--- Excerpted data ---
------------------------------

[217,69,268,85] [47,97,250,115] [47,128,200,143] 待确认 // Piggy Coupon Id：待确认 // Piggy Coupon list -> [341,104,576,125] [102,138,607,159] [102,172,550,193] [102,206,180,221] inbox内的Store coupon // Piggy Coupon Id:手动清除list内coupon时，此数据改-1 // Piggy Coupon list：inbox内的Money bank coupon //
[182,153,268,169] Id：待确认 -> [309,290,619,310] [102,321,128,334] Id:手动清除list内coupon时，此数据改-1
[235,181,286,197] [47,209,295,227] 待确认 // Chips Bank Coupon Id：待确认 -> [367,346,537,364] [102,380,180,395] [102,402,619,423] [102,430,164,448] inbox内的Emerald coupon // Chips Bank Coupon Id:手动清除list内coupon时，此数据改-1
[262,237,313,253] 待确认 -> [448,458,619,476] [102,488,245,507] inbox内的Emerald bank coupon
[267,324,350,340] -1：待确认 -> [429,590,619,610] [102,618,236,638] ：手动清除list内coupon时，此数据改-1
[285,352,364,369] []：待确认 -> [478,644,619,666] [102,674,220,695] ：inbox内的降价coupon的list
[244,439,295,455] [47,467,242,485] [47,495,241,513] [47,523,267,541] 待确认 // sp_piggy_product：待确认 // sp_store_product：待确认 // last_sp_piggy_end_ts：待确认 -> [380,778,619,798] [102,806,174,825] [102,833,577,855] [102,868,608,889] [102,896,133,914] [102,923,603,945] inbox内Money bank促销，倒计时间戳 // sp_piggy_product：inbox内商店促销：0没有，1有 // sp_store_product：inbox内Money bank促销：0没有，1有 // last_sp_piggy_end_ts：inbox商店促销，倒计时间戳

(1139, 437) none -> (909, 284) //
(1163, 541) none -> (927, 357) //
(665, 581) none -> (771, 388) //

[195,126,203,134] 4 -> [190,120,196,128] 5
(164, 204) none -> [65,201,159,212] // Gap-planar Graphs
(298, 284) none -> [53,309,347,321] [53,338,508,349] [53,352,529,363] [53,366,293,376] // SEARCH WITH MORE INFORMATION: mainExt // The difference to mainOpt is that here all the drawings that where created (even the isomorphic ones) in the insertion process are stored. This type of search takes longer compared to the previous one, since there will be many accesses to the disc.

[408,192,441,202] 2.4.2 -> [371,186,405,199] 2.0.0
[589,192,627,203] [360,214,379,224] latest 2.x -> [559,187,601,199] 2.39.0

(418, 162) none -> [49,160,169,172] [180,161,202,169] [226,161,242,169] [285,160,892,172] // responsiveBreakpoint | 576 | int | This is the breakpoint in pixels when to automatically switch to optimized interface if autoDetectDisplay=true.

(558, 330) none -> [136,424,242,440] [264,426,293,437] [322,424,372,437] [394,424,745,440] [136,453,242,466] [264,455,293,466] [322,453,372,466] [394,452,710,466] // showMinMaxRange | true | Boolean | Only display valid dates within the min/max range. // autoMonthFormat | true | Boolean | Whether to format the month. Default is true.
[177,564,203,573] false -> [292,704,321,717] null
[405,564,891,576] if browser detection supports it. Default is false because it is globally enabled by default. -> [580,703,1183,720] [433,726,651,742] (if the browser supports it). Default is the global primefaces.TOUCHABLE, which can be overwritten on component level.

------------------------------

--- To do ---
Give back all of the entries exactly as written.

--- Response to the exercise ---
[217,69,268,85] [47,97,250,115] [47,128,200,143] 待确认 // Piggy Coupon Id：待确认 // Piggy Coupon list -> [341,104,576,125] [102,138,607,159] [102,172,550,193] [102,206,180,221] inbox内的Store coupon // Piggy Coupon Id:手动清除list内coupon时，此数据改-1 // Piggy Coupon list：inbox内的Money bank coupon //
[182,153,268,169] Id：待确认 -> [309,290,619,310] [102,321,128,334] Id:手动清除list内coupon时，此数据改-1
[235,181,286,197] [47,209,295,227] 待确认 // Chips Bank Coupon Id：待确认 -> [367,346,537,364] [102,380,180,395] [102,402,619,423] [102,430,164,448] inbox内的Emerald coupon // Chips Bank Coupon Id:手动清除list内coupon时，此数据改-1
[262,237,313,253] 待确认 -> [448,458,619,476] [102,488,245,507] inbox内的Emerald bank coupon
[267,324,350,340] -1：待确认 -> [429,590,619,610] [102,618,236,638] ：手动清除list内coupon时，此数据改-1
[285,352,364,369] []：待确认 -> [478,644,619,666] [102,674,220,695] ：inbox内的降价coupon的list
[244,439,295,455] [47,467,242,485] [47,495,241,513] [47,523,267,541] 待确认 // sp_piggy_product：待确认 // sp_store_product：待确认 // last_sp_piggy_end_ts：待确认 -> [380,778,619,798] [102,806,174,825] [102,833,577,855] [102,868,608,889] [102,896,133,914] [102,923,603,945] inbox内Money bank促销，倒计时间戳 // sp_piggy_product：inbox内商店促销：0没有，1有 // sp_store_product：inbox内Money bank促销：0没有，1有 // last_sp_piggy_end_ts：inbox商店促销，倒计时间戳

(1139, 437) none -> (909, 284) //
(1163, 541) none -> (927, 357) //
(665, 581) none -> (771, 388) //

[195,126,203,134] 4 -> [190,120,196,128] 5
(164, 204) none -> [65,201,159,212] // Gap-planar Graphs
(298, 284) none -> [53,309,347,321] [53,338,508,349] [53,352,529,363] [53,366,293,376] // SEARCH WITH MORE INFORMATION: mainExt // The difference to mainOpt is that here all the drawings that where created (even the isomorphic ones) in the insertion process are stored. This type of search takes longer compared to the previous one, since there will be many accesses to the disc.

[408,192,441,202] 2.4.2 -> [371,186,405,199] 2.0.0
[589,192,627,203] [360,214,379,224] latest 2.x -> [559,187,601,199] 2.39.0

(418, 162) none -> [49,160,169,172] [180,161,202,169] [226,161,242,169] [285,160,892,172] // responsiveBreakpoint | 576 | int | This is the breakpoint in pixels when to automatically switch to optimized interface if autoDetectDisplay=true.

(558, 330) none -> [136,424,242,440] [264,426,293,437] [322,424,372,437] [394,424,745,440] [136,453,242,466] [264,455,293,466] [322,453,372,466] [394,452,710,466] // showMinMaxRange | true | Boolean | Only display valid dates within the min/max range. // autoMonthFormat | true | Boolean | Whether to format the month. Default is true.
[177,564,203,573] false -> [292,704,321,717] null
[405,564,891,576] if browser detection supports it. Default is false because it is globally enabled by default. -> [580,703,1183,720] [433,726,651,742] (if the browser supports it). Default is the global primefaces.TOUCHABLE, which can be overwritten on component level.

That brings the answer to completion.